SILENCE, ON PIQUE !
Pendant que l’opposition perd son immunité, le gouvernement, de son côté, gagne également en immunité. Seulement, si le mot reste le même, il ne désigne pas la même chose, selon que l’on appartienne à l’un ou à l’autre camp

Au départ, une histoire de massage. À l’arrivée, une histoire d’agression sexuelle. Entre les deux, le complot politique comme ligne de défense. En ces temps de Covid-19, ce qui aurait dû rester dans les pages et autre rubriques faits-divers de la presse, a explosé dans l’espace médiatique sénégalais, voire au-delà. Impossible d’échapper à cette histoire dont l’épilogue ne sera pas pour demain, sans faire valoir des talents inexistants de voyante.

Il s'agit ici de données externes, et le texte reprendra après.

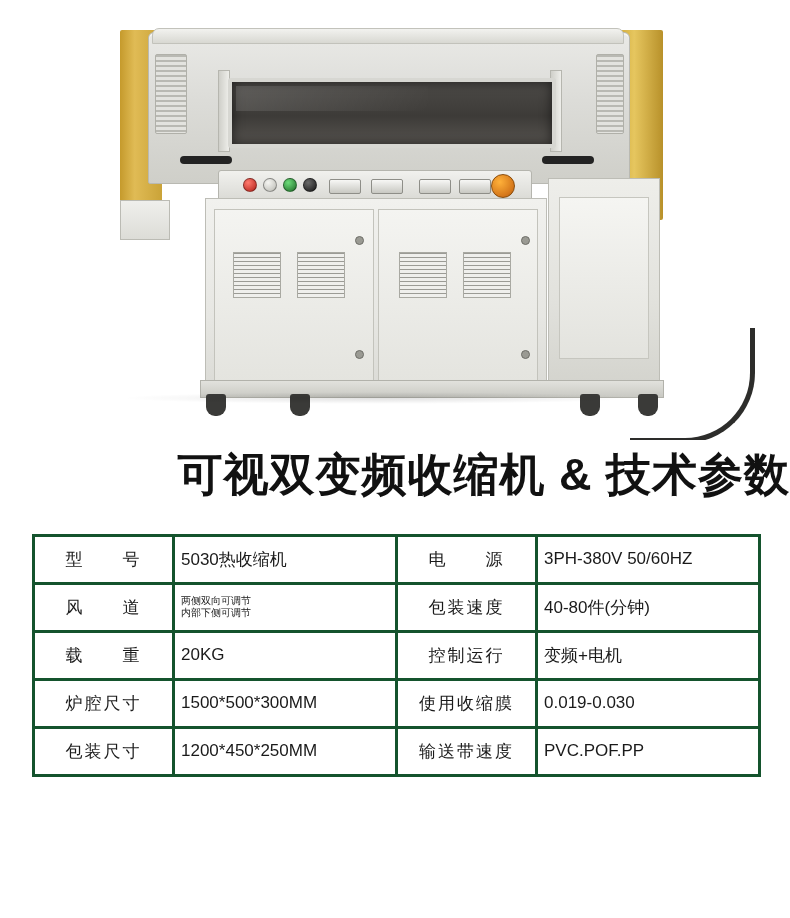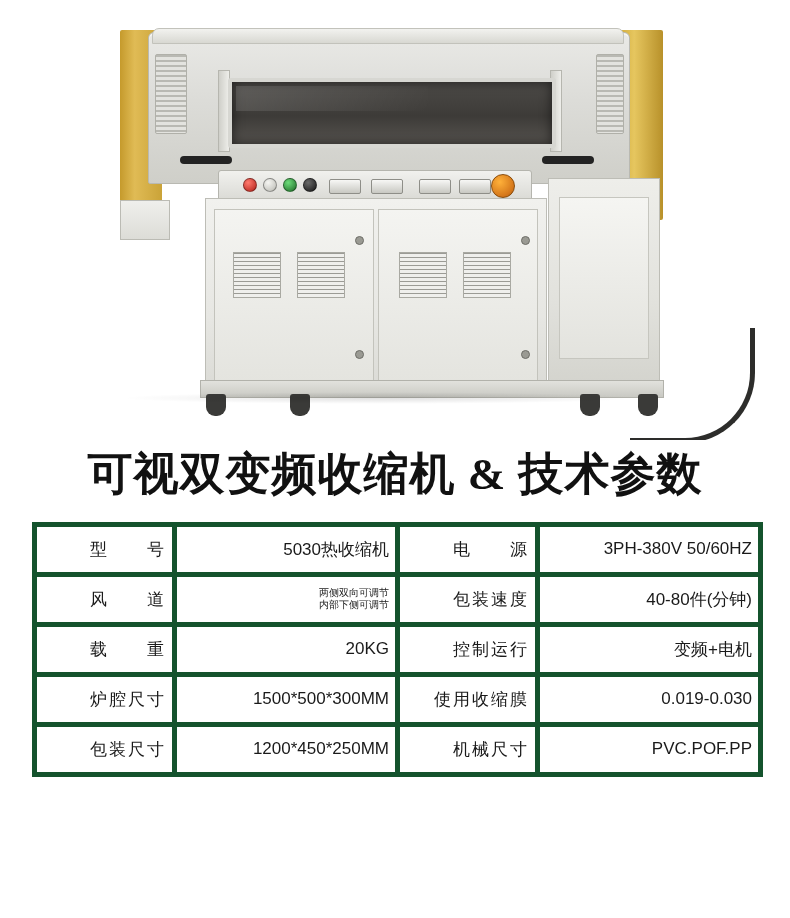--- a/index.html
+++ b/index.html
@@ -258,48 +258,46 @@
     position: absolute;
     left: 120px;
     top: 392px;
     width: 520px;
     height: 12px;
     background: radial-gradient(ellipse at center, rgba(0,0,0,.12), rgba(0,0,0,0) 70%);
   }
 
   
   .headline {
-    text-align: center;
+    text-align: right;
     font-size: 45px;
     font-weight: bold;
     letter-spacing: 1px;
     color: #111;
-    margin: 10px 0 22px 0;
+    margin: 10px 0 34px 0;
     line-height: 1.1;
-    font-family: Liberation Serif, serif;
   }
 
   
   .spec-wrap {
     width: 726px;
     margin: 0 auto;
   }
   table.spec {
     width: 100%;
     border-collapse: collapse;
     table-layout: fixed;
   }
   table.spec td {
-    border: 5px solid #14532d;
+    border: 3px solid #14532d;
     height: 41px;
     padding: 2px 6px;
     font-size: 17px;
     vertical-align: middle;
     color: #1a1a1a;
-    text-align: right;
   }
   td.label {
     text-align: center;
     font-size: 18px;
     letter-spacing: 2px;
   }
   td.value {
     text-align: left;
     font-size: 16px;
     padding-left: 9px;
@@ -415,20 +413,20 @@
         </tr>
         <tr>
           <td class="label">炉腔尺寸</td>
           <td class="value">1500*500*300MM</td>
           <td class="label">使用收缩膜</td>
           <td class="value">0.019-0.030</td>
         </tr>
         <tr>
           <td class="label">包装尺寸</td>
           <td class="value">1200*450*250MM</td>
-          <td class="label">机械尺寸</td>
+          <td class="label">输送带速度</td>
           <td class="value">PVC.POF.PP</td>
         </tr>
       </tbody>
     </table>
   </div>
 
 </div>
 
 </body></html>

Inutile de revenir sur les faits en question dont les derniers développements font aussi matière à commentaires. La première vague de défense a été portée par des femmes du pouvoir ou faisant partie de la coalition au pouvoir : les honorables députées Yéya Diallo, Sira Ndiaye, Adji Mbergane Kanouté, l’Administratrice générale du Fongip, Thérèse Faye Diouf, pour ne citer que celles-ci. Des femmes qui montent au créneau pour débattre face aux « Patriotes» sur un fait dont la victime présumée est aussi une jeune femme.
La stratégie est déroulée et la machine est enclenchée. Pour clore cette première série, une deuxième vague de défense, uniquement des hommes, cette fois, prend le relais: les ministres Abdou Latif Coulibaly et Seydou Gueye, le Vice-Président de l’Assemblée nationale, l’honorable Abdou Mbow, pour ne citer que ceux-là. La guerre communicationnelle auprès de l’opinion n’est pas près de s’arrêter. Qui pour porter l’estocade ?
La question est posée. Pendant que l’opposition perd son immunité, le gouvernement, de son côté, gagne également en immunité. Seulement, si le mot reste le même, il ne désigne pas la même chose, selon que l’on appartienne à l’un ou à l’autre camp. Selon la définition, l’immunité est « le droit de bénéficier d’une dérogation à la loi commune» et d’un point de vue médical, il s’agit d’«un ensemble de mécanismes de défense d’un organisme contre les éléments étrangers à l’organisme, en particulier les agents infectieux (virus, bactéries, parasites) ».
Pour tous, cependant, cela reste une question de privilège. Et après s’être vu retirer son immunité, justement, l’un bande les muscles, pendant que l’autre se fait piquer le muscle. Les bras dénudés des premiers vaccinés ont fait le tour de toutes les plateformes médiatiques, en photos ou en vidéos : silence, on pique ! La République se fait vacciner. Des images de sensibilisation avec un seul slogan : « vaccinons-nous contre la Covid-19 ».
Le Président a semblé avoir pris au mot cette boutade sortie des micros-trottoirs qui exigeait de lui, qu’il se fasse vacciner d’abord. Seulement, les images ne montrent pas si la Première dame en a fait de même ; la question est posée. Aussi. En attendant, les ministres, les députés et autres autorités de la République se sont prêtés bien volontiers à cet exercice « républicain». D’ailleurs, le Président menace. En cas de refus, le peuple sera privé de vaccin. Certains ont vite réagi et brandissent leur solidarité vis-à-vis de ce peuple qui n’a pas reçu sa dose car après les autorités gouvernementales et administratives, à qui le tour ?
D’ores et déjà, le corps enseignant réclame ses doses. Au risque de fâcher ce médecin qui lance un cri du cœur et appelle à l’équité pour ce droit au vaccin dont devraient bénéficier les personnes dites à risque, surtout si l’on sait que « le vaccin utilisé actuellement, ne confère une immunité solide contre les formes sévères de la maladie, que 28 jours après la deuxième dose, à 79% de ceux qui seront vaccinés. C’est à dire qu’ils ne sont protégés que 2 mois après le début de leur vaccination », dixit Dr Boubacar Signaté. Un appel entendu par l’ancien ministre des Infrastructures, des Transports terrestres et du Désenclavement et actuel maire de Thiadiaye, Me Oumar Youm, qui a lui aussi refusé de prendre sa dose de vaccin contre la Covid-19.
Motif invoqué : « l’équité sociale et la clause de conscience. Un argument partagé par l’ancien député Cheikhou Oumar Sy qui déclare : « on devient extrêmement généreux avec l’argent des contribuables qui tirent le diable par la queue », parlant des effets secondaires du vaccin. Pendant ce temps, d’autres effets secondaires sont attendus, après la levée de l’immunité parlementaire du chef de file des «Patriotes».